DIRECTIONS
Transcribe the listing in full, excluding any pictures.
---------- EXERCISE INPUTS
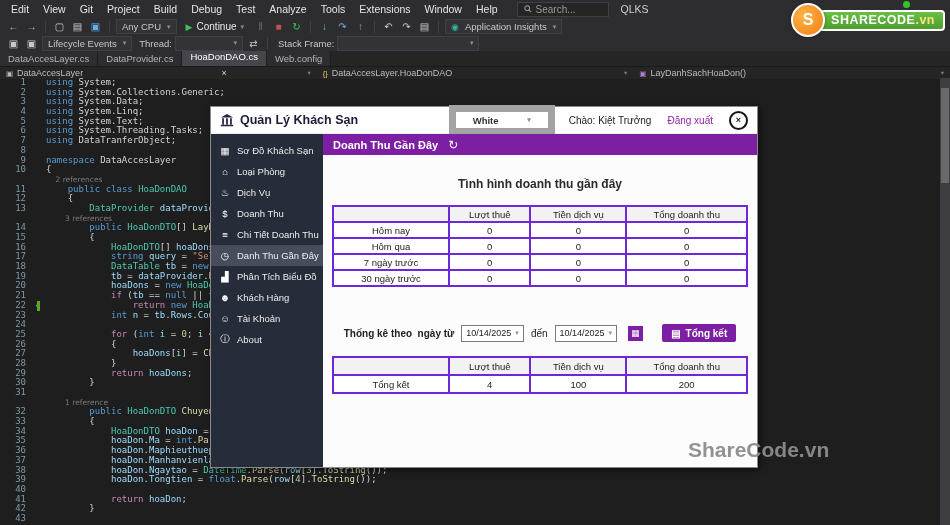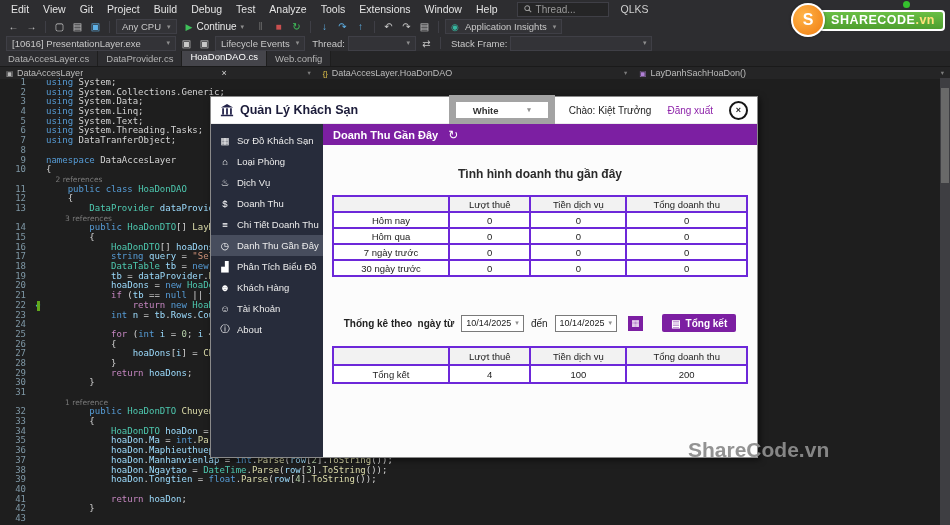--- a/index.html
+++ b/index.html
@@ -54,21 +54,21 @@
   .mar.green::before{content:'';position:absolute;left:7px;top:0;bottom:0;width:3px;background:#61a81c;}
   .mar.mi{color:#3ec1c9;font-size:8px;line-height:9.7px;}
   .ctext{white-space:pre;}
   .codelens{color:#7a7a7a;font-size:7.5px;font-family:"DejaVu Sans",sans-serif;white-space:pre;}
   .tk-kw{color:#569cd6}.tk-ctl{color:#c586c0}.tk-ty{color:#4ec9b0}.tk-m{color:#dcdcaa}
   .tk-v{color:#9cdcfe}.tk-pl{color:#d4d4d4}.tk-str{color:#ce9178}.tk-num{color:#b5cea8}
   .vscroll{position:absolute;right:0;top:78px;bottom:0;width:10px;background:#3e3e42;}
   .vthumb{position:absolute;left:1px;right:1px;top:10px;height:95px;background:#696969;}
 
   
-  .app{position:absolute;left:210px;top:96px;width:546px;height:360px;background:#fff;
+  .app{position:absolute;left:210px;top:106px;width:546px;height:360px;background:#fff;
        border:1px solid #8a8a8a;box-shadow:2px 2px 6px rgba(0,0,0,.55);display:flex;flex-direction:column;z-index:20;}
   .app-title{height:26px;flex:none;display:flex;align-items:center;padding:0 9px;gap:6px;background:#fff;
              border-bottom:1px solid #ececec;}
   .app-title-text{font-weight:bold;font-size:12.5px;color:#1c1c3a;}
   .flex1{flex:1;}
   .theme-dd{width:58px;height:16px;border:7px solid #a3a3a3;background:#fff;font-size:9.5px;color:#333;
             display:flex;align-items:center;justify-content:space-between;padding:0 17px;font-weight:bold;}
   .greeting{font-size:10px;color:#222;margin-left:8px;white-space:nowrap;}
   .logout{font-size:10px;color:#8e24aa;margin-left:10px;white-space:nowrap;}
   .close-btn{width:15px;height:15px;border:2px solid #161616;border-radius:50%;margin-left:10px;flex:none;
@@ -130,21 +130,21 @@
         <span class="menu-item">Tools</span>
         <span class="menu-item">Extensions</span>
         <span class="menu-item">Window</span>
         <span class="menu-item">Help</span>
       </span>
     <div class="search-box">
       <svg width="8" height="8" viewBox="0 0 10 10">
         <circle cx="4" cy="4" r="3" fill="none" stroke="#9a9a9a" stroke-width="1.3"></circle>
         <line x1="6.2" y1="6.2" x2="9" y2="9" stroke="#9a9a9a" stroke-width="1.3"></line>
       </svg>
-      <span>Thread...</span>
+      <span>Search...</span>
     </div>
     <span class="solution-label">QLKS</span>
   </div>
 
   <div class="toolbar">
     <span class="tb-ic">←</span>
     <span class="tb-ic">→</span>
     <span class="sep"></span>
     <span class="tb-ic">▢</span>
     <span class="tb-ic">▤</span>
@@ -172,24 +172,20 @@
     <span class="tb-ic">▤</span>
     <span class="sep"></span>
     <div class="tb-dd">
       <span class="ai-ic">◉</span>
       <span>Application Insights</span>
       <span class="caret">▾</span>
     </div>
   </div>
 
   <div class="toolbar debugbar">
-    <div class="tb-dd" style="width:158px">
-      <span class="fill">[10616] PresentationLayer.exe</span>
-      <span class="caret">▾</span>
-    </div>
     <span class="tb-ic">▣</span>
     <span class="tb-ic">▣</span>
     <div class="tb-dd">
       <span>Lifecycle Events</span>
       <span class="caret">▾</span>
     </div>
     <span class="tb-label">Thread:</span>
     <div class="tb-dd" style="width:56px">
       <span class="fill"></span>
       <span class="caret">▾</span>

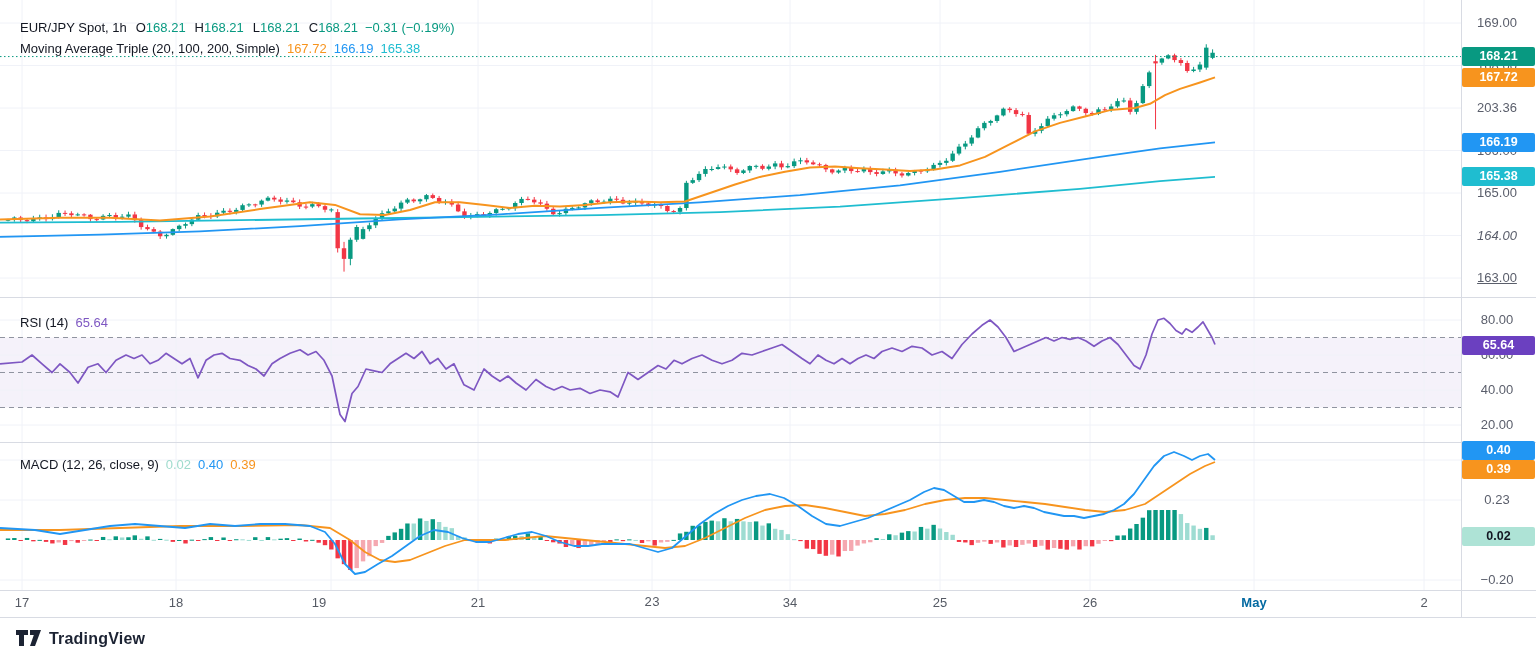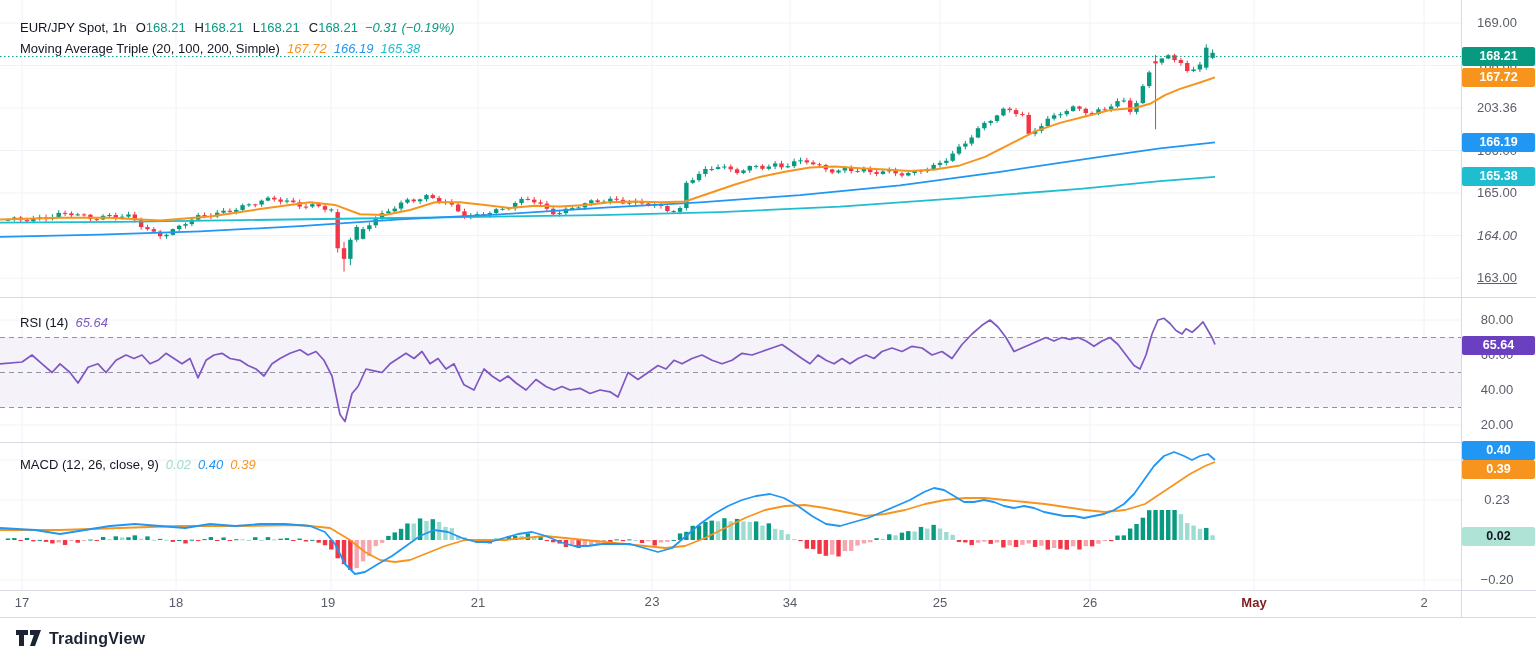--- a/index.html
+++ b/index.html
@@ -1,28 +1,28 @@
 <!DOCTYPE html>
 <html><head>
 <meta charset="utf-8">
 <style>
   html,body{margin:0;padding:0;background:#fff;}
   #chart-root{position:relative;width:1536px;height:659px;background:#fff;
     font-family:"Liberation Sans","DejaVu Sans",sans-serif;overflow:hidden;}
   #plot{position:absolute;left:0;top:0;}
   .legend{position:absolute;font-size:13px;color:#131722;white-space:nowrap;z-index:5;}
-  .legend .val{font-weight:400;margin-left:7px;font-style:italic;}
+  .legend .val{font-weight:400;margin-left:7px;}
   .legend .k{color:#131722;margin-left:9px;}
   .legend .gv{color:#089981;}
   .axis-tick{position:absolute;left:1462px;width:70px;height:16px;line-height:16px;
     font-size:13px;color:#5a5e6b;text-align:center;z-index:1;}
   .badge{position:absolute;left:1462px;width:73px;height:19px;line-height:19px;
     font-size:12.5px;font-weight:700;color:#fff;text-align:center;border-radius:2px;z-index:3;}
   .xlabel{position:absolute;top:595px;transform:translateX(-50%);font-size:13px;color:#555a64;z-index:2;}
-  .xlabel.bold{font-weight:700;color:#7f1d1d;}
+  .xlabel.bold{font-weight:700;color:#0369a1;}
   #footer{position:absolute;left:0;top:618px;width:1536px;height:41px;background:#fff;
     display:flex;align-items:center;padding-left:16px;box-sizing:border-box;}
   #brand-text{font-size:16px;font-weight:600;color:#1c2333;margin-left:7px;letter-spacing:.2px;}
 </style>
 </head>
 <body>
 <div id="chart-root">
 
   <svg id="plot" width="1536" height="618">
       <g>
@@ -691,21 +691,21 @@
       <div class="badge" style="top: 132.925px; background: rgb(33, 150, 243);">166.19</div>
       <div class="badge" style="top: 167.35px; background: rgb(31, 189, 208);">165.38</div>
       <div class="badge" style="top: 335.63px; background: rgb(107, 64, 192);">65.64</div>
       <div class="badge" style="top: 440.5px; background: rgb(33, 150, 243); color: rgb(255, 255, 255);">0.40</div>
       <div class="badge" style="top: 459.5px; background: rgb(247, 148, 30); color: rgb(255, 255, 255);">0.39</div>
       <div class="badge" style="top: 526.5px; background: rgb(174, 227, 214); color: rgb(19, 23, 34);">0.02</div>
     </div>
   <div id="time-axis">
       <div class="xlabel" style="left: 22px;">17</div>
       <div class="xlabel" style="left: 176px;">18</div>
-      <div class="xlabel" style="left: 328px; text-align: center;">19</div>
+      <div class="xlabel" style="left: 319px; text-align: center;">19</div>
       <div class="xlabel" style="left: 478px;">21</div>
       <div class="xlabel" style="left: 652px; font-family: Liberation Mono, monospace;">23</div>
       <div class="xlabel" style="left: 790px;">34</div>
       <div class="xlabel" style="left: 940px;">25</div>
       <div class="xlabel" style="left: 1090px;">26</div>
       <div class="xlabel bold" style="left: 1254px;">May</div>
       <div class="xlabel" style="left: 1424px;">2</div>
     </div>
 
   <div id="footer">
--------------------
TASK OUTPUT
--- a/index.html
+++ b/index.html
@@ -54,21 +54,21 @@
   .mar.green::before{content:'';position:absolute;left:7px;top:0;bottom:0;width:3px;background:#61a81c;}
   .mar.mi{color:#3ec1c9;font-size:8px;line-height:9.7px;}
   .ctext{white-space:pre;}
   .codelens{color:#7a7a7a;font-size:7.5px;font-family:"DejaVu Sans",sans-serif;white-space:pre;}
   .tk-kw{color:#569cd6}.tk-ctl{color:#c586c0}.tk-ty{color:#4ec9b0}.tk-m{color:#dcdcaa}
   .tk-v{color:#9cdcfe}.tk-pl{color:#d4d4d4}.tk-str{color:#ce9178}.tk-num{color:#b5cea8}
   .vscroll{position:absolute;right:0;top:78px;bottom:0;width:10px;background:#3e3e42;}
   .vthumb{position:absolute;left:1px;right:1px;top:10px;height:95px;background:#696969;}
 
   
-  .app{position:absolute;left:210px;top:96px;width:546px;height:360px;background:#fff;
+  .app{position:absolute;left:210px;top:106px;width:546px;height:360px;background:#fff;
        border:1px solid #8a8a8a;box-shadow:2px 2px 6px rgba(0,0,0,.55);display:flex;flex-direction:column;z-index:20;}
   .app-title{height:26px;flex:none;display:flex;align-items:center;padding:0 9px;gap:6px;background:#fff;
              border-bottom:1px solid #ececec;}
   .app-title-text{font-weight:bold;font-size:12.5px;color:#1c1c3a;}
   .flex1{flex:1;}
   .theme-dd{width:58px;height:16px;border:7px solid #a3a3a3;background:#fff;font-size:9.5px;color:#333;
             display:flex;align-items:center;justify-content:space-between;padding:0 17px;font-weight:bold;}
   .greeting{font-size:10px;color:#222;margin-left:8px;white-space:nowrap;}
   .logout{font-size:10px;color:#8e24aa;margin-left:10px;white-space:nowrap;}
   .close-btn{width:15px;height:15px;border:2px solid #161616;border-radius:50%;margin-left:10px;flex:none;
@@ -130,21 +130,21 @@
         <span class="menu-item">Tools</span>
         <span class="menu-item">Extensions</span>
         <span class="menu-item">Window</span>
         <span class="menu-item">Help</span>
       </span>
     <div class="search-box">
       <svg width="8" height="8" viewBox="0 0 10 10">
         <circle cx="4" cy="4" r="3" fill="none" stroke="#9a9a9a" stroke-width="1.3"></circle>
         <line x1="6.2" y1="6.2" x2="9" y2="9" stroke="#9a9a9a" stroke-width="1.3"></line>
       </svg>
-      <span>Thread...</span>
+      <span>Search...</span>
     </div>
     <span class="solution-label">QLKS</span>
   </div>
 
   <div class="toolbar">
     <span class="tb-ic">←</span>
     <span class="tb-ic">→</span>
     <span class="sep"></span>
     <span class="tb-ic">▢</span>
     <span class="tb-ic">▤</span>
@@ -172,24 +172,20 @@
     <span class="tb-ic">▤</span>
     <span class="sep"></span>
     <div class="tb-dd">
       <span class="ai-ic">◉</span>
       <span>Application Insights</span>
       <span class="caret">▾</span>
     </div>
   </div>
 
   <div class="toolbar debugbar">
-    <div class="tb-dd" style="width:158px">
-      <span class="fill">[10616] PresentationLayer.exe</span>
-      <span class="caret">▾</span>
-    </div>
     <span class="tb-ic">▣</span>
     <span class="tb-ic">▣</span>
     <div class="tb-dd">
       <span>Lifecycle Events</span>
       <span class="caret">▾</span>
     </div>
     <span class="tb-label">Thread:</span>
     <div class="tb-dd" style="width:56px">
       <span class="fill"></span>
       <span class="caret">▾</span>

--- a/index.html
+++ b/index.html
@@ -1,28 +1,28 @@
 <!DOCTYPE html>
 <html><head>
 <meta charset="utf-8">
 <style>
   html,body{margin:0;padding:0;background:#fff;}
   #chart-root{position:relative;width:1536px;height:659px;background:#fff;
     font-family:"Liberation Sans","DejaVu Sans",sans-serif;overflow:hidden;}
   #plot{position:absolute;left:0;top:0;}
   .legend{position:absolute;font-size:13px;color:#131722;white-space:nowrap;z-index:5;}
-  .legend .val{font-weight:400;margin-left:7px;font-style:italic;}
+  .legend .val{font-weight:400;margin-left:7px;}
   .legend .k{color:#131722;margin-left:9px;}
   .legend .gv{color:#089981;}
   .axis-tick{position:absolute;left:1462px;width:70px;height:16px;line-height:16px;
     font-size:13px;color:#5a5e6b;text-align:center;z-index:1;}
   .badge{position:absolute;left:1462px;width:73px;height:19px;line-height:19px;
     font-size:12.5px;font-weight:700;color:#fff;text-align:center;border-radius:2px;z-index:3;}
   .xlabel{position:absolute;top:595px;transform:translateX(-50%);font-size:13px;color:#555a64;z-index:2;}
-  .xlabel.bold{font-weight:700;color:#7f1d1d;}
+  .xlabel.bold{font-weight:700;color:#0369a1;}
   #footer{position:absolute;left:0;top:618px;width:1536px;height:41px;background:#fff;
     display:flex;align-items:center;padding-left:16px;box-sizing:border-box;}
   #brand-text{font-size:16px;font-weight:600;color:#1c2333;margin-left:7px;letter-spacing:.2px;}
 </style>
 </head>
 <body>
 <div id="chart-root">
 
   <svg id="plot" width="1536" height="618">
       <g>
@@ -691,21 +691,21 @@
       <div class="badge" style="top: 132.925px; background: rgb(33, 150, 243);">166.19</div>
       <div class="badge" style="top: 167.35px; background: rgb(31, 189, 208);">165.38</div>
       <div class="badge" style="top: 335.63px; background: rgb(107, 64, 192);">65.64</div>
       <div class="badge" style="top: 440.5px; background: rgb(33, 150, 243); color: rgb(255, 255, 255);">0.40</div>
       <div class="badge" style="top: 459.5px; background: rgb(247, 148, 30); color: rgb(255, 255, 255);">0.39</div>
       <div class="badge" style="top: 526.5px; background: rgb(174, 227, 214); color: rgb(19, 23, 34);">0.02</div>
     </div>
   <div id="time-axis">
       <div class="xlabel" style="left: 22px;">17</div>
       <div class="xlabel" style="left: 176px;">18</div>
-      <div class="xlabel" style="left: 328px; text-align: center;">19</div>
+      <div class="xlabel" style="left: 319px; text-align: center;">19</div>
       <div class="xlabel" style="left: 478px;">21</div>
       <div class="xlabel" style="left: 652px; font-family: Liberation Mono, monospace;">23</div>
       <div class="xlabel" style="left: 790px;">34</div>
       <div class="xlabel" style="left: 940px;">25</div>
       <div class="xlabel" style="left: 1090px;">26</div>
       <div class="xlabel bold" style="left: 1254px;">May</div>
       <div class="xlabel" style="left: 1424px;">2</div>
     </div>
 
   <div id="footer">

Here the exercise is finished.